Internationalization in Ruby 1.9

IUC 33, San Jose, CA, U.S.A., October 2009

Martin J. DÜRST

duerst@it.aoyama.ac.jp

Aoyama Gakuin University

Outline

What is Ruby?
Internationalization in Ruby 1.8
Internationalization in Ruby 1.9
- Architecture
- Functionality
- Behind the Scenes
Outlook
Q & A

Abstract

Ruby is a purely object-oriented scripting language which is easy to learn for beginners and highly appreciated by experts for its productivity and depth. Internationalization of Ruby made a big leap forwards when this January, Ruby 1.9.1, the first stable release of the Ruby 1.9 series, was released. While previous versions of Ruby mostly treated text data as byte sequences, strings in Ruby 1.9 are sequences of characters. Because Ruby tags each string with encoding information internally, different applications can choose different internationalization models.

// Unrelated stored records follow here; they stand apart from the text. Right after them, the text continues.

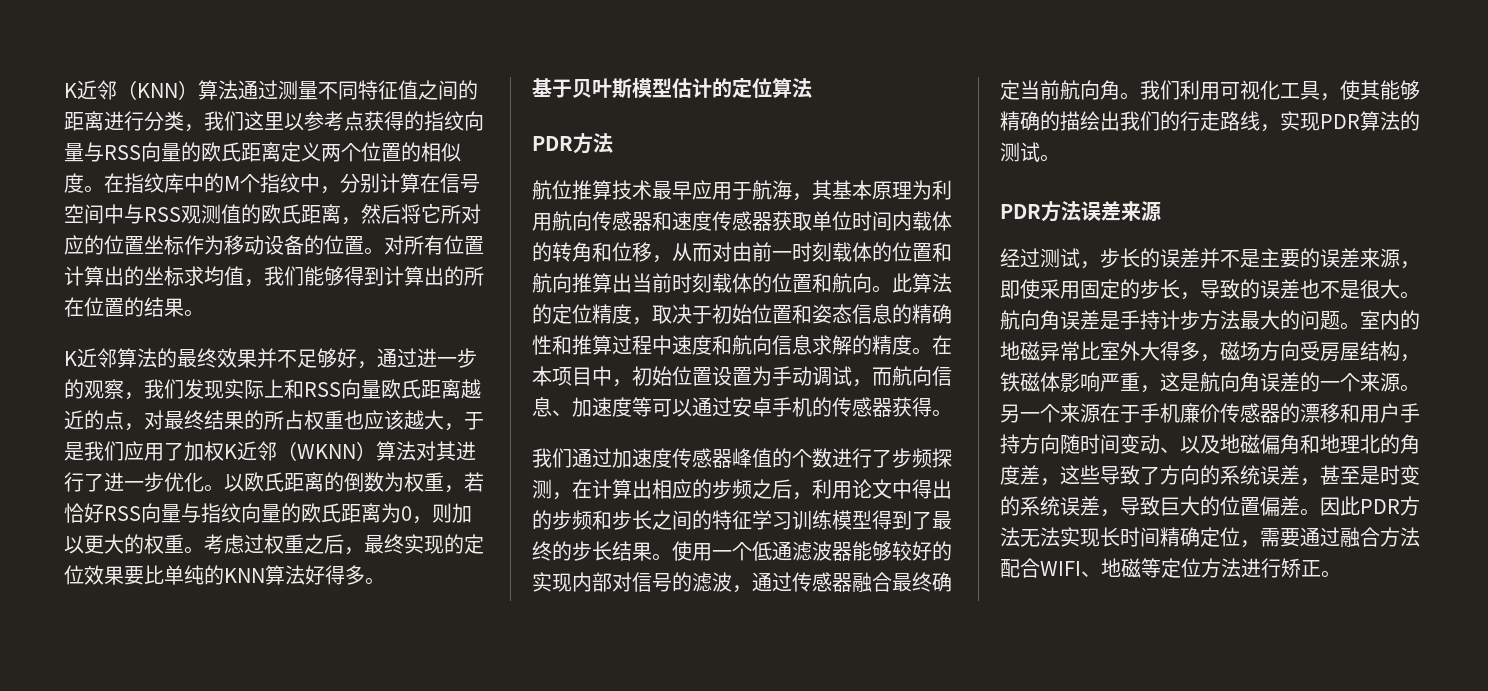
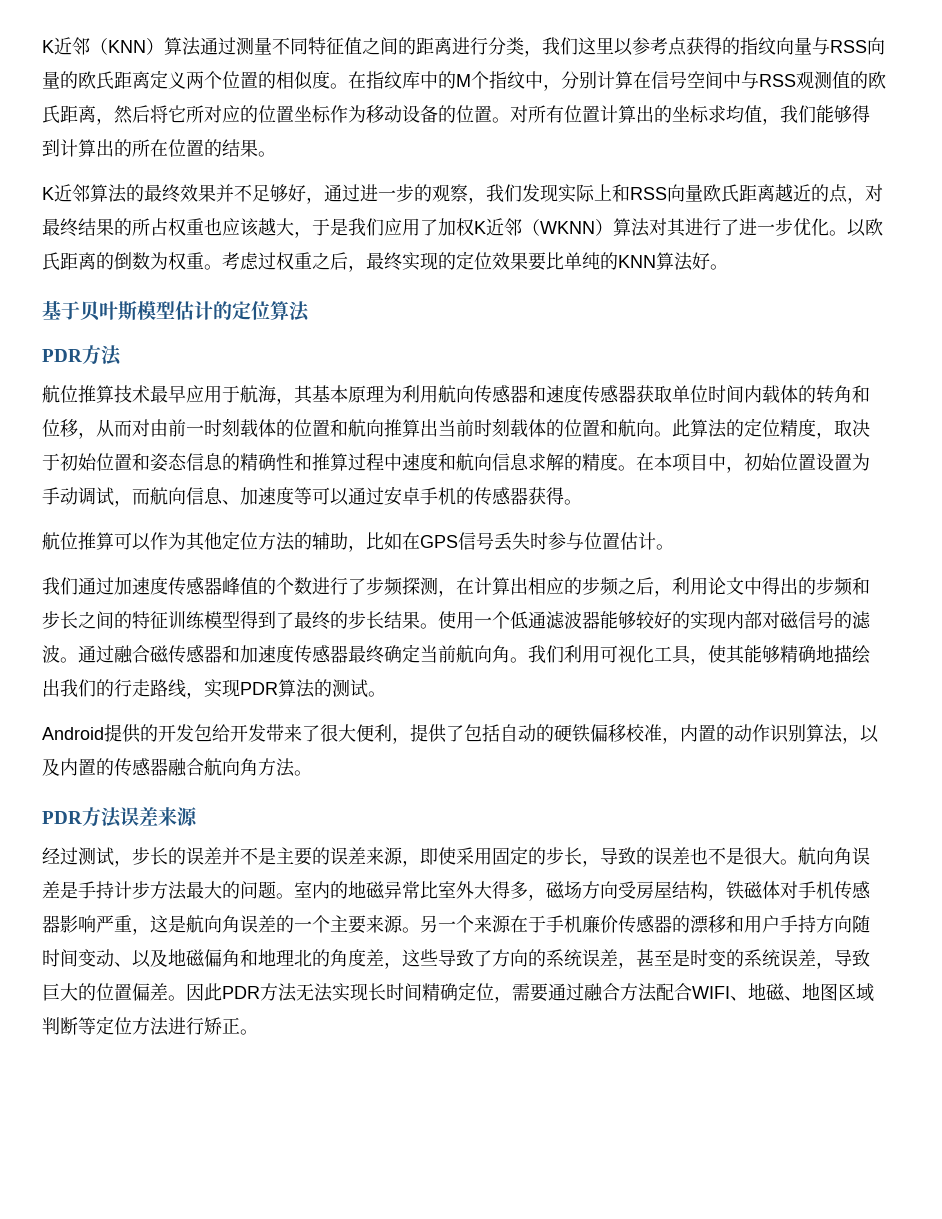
[444,472,484,493] [64,503,472,524] [64,534,184,554] ，若恰好RSS向量与指纹向量的欧氏距离为0，则加以更大的权重 -> (204, 260) none
[325,565,365,585] 得多 -> (710, 261) none
(952, 413) none -> [42,531,674,552] // 航位推算可以作为其他定位方法的辅助，比如在GPS信号丢失时参与位置估计。
[752,510,792,530] 学习 -> (168, 620) none
(632, 582) none -> [780,611,799,630] 磁
[732,572,892,593] ，通过传感器融合 -> [60,645,348,664] 。通过融合磁传感器和加速度传感器
[1040,111,1060,131] 的 -> [816,645,834,662] 地
(1060, 158) none -> [42,724,879,744] [42,758,312,777] // Android提供的开发包给开发带来了很大便利，提供了包括自动的硬铁偏移校准，内置的动作识别算法，以及内置的传感器融合航向角方法。
(1060, 382) none -> [780,881,871,900] [42,915,60,933] 对手机传感器
(1360, 382) none -> [330,915,366,934] 主要
(1141, 568) none -> [784,983,874,1002] [42,1017,78,1035] 、地图区域判断

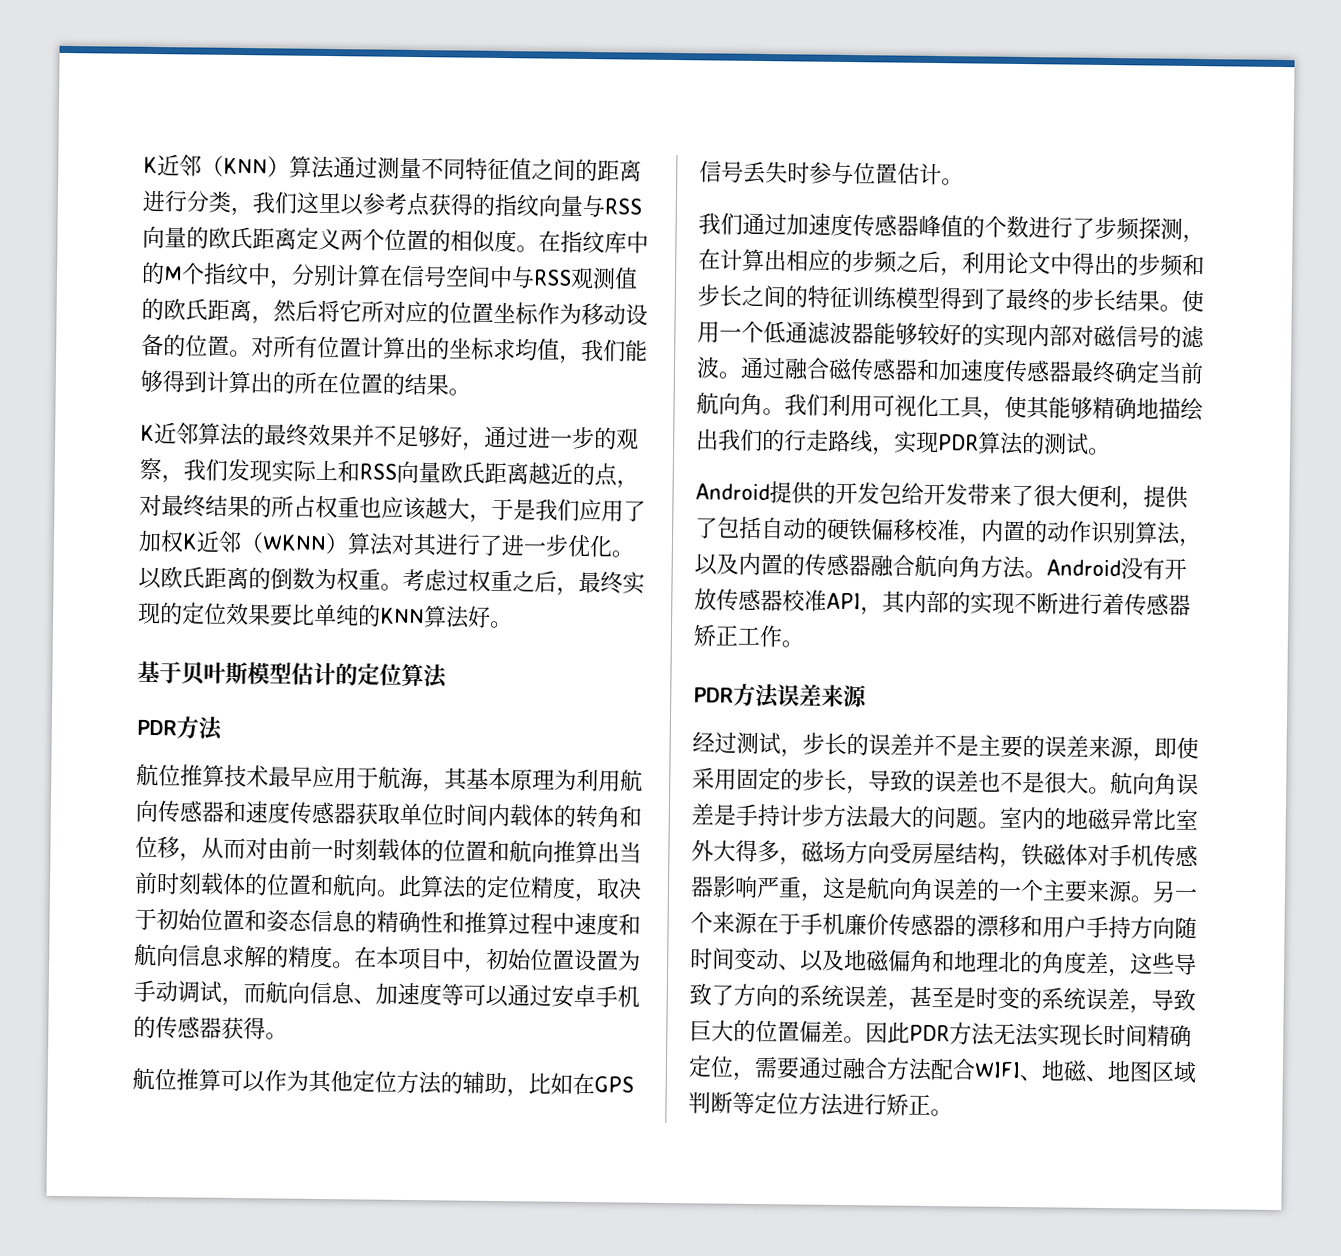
(312, 773) none -> [1046,557,1187,580] [694,588,1191,616] [693,624,804,648] Android没有开放传感器校准API，其内部的实现不断进行着传感器矫正工作。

The presentation will give a short overview of Ruby as a programming language, and introduce the new internationalization features in detail. We will be concentrating on how to use Ruby with Unicode, which in Ruby's case means UTF-8. We will also discuss internationalization support in Ruby on Rails, the pouplar Web application framework written in Ruby.

Assumptions

Talk assumes that you know

Unicode basics
Programming basics

Slides avaliable at http://www.sw.it.aoyama.ac.jp/2009/pub/IUC33-ruby1.9/

Some parts of this talk are based on:

Paper and talk at IUC 31: Internationalization of the Ruby Scripting Language, 2007
Talk together with Yui Naruse at RubyKaigi '08: Ruby M17N, 2008

What is Ruby?

Tiny annotations for Japanese pronunciation
A programming (scripting) language
Interpreted (like Perl or Python)
Simple and short syntax, easy to get into
Fully object-oriented (more than Java or C++ or ...)
Intuitive semantics
Lots of fun!

Ruby History

Developed by Yukihiro MATSUMOTO ("Matz") starting in 1993
"Better" Perl, fully object-oriented, includes elements of Smalltalk, Lisp,...
2000: 'discovered' in the West by Dave Thomas
2004: David Heinemeier Hansson publishes Ruby on Rails high-productivity Web application framework
Current productive versions: 1.8(.6/7), 1.9(.1); in preparation: 1.9.2

Ruby Highlights

Open source
All the trimmings: libraries, debugger, profiler, interactive shell, documentation tools, testing framework
Very flexible type system (open classes, duck typing)
Metaprogramming (program your program), extensibility (C)
Very easy to create internal DSLs (domain specific language):
- Look like independent, simple, domain specific languages
- Part of Ruby: full programming power available where necessary
- Example by author: SVuGy

The Past: Internationalization in Ruby 1.8

The problem:

Strings are just sequences of bytes
String methods work on bytes

Good news:

Basic UTF-8 support available
Unicode means UTF-8
Regular expressions can work with UTF-8 characters
Rails provides more with ActiveSupport::Multibyte

Now much better: Ruby 1.9

Internationalization in Ruby 1.9: The Architecture

Code Set Independent (CSI, not UCS)
Each Ruby string has an encoding
Very small set of data and functions per encoding
Encoding conflicts raise exceptions

Japanese mostly use Multilingualization (M17N) instead of Internationalization (I18N)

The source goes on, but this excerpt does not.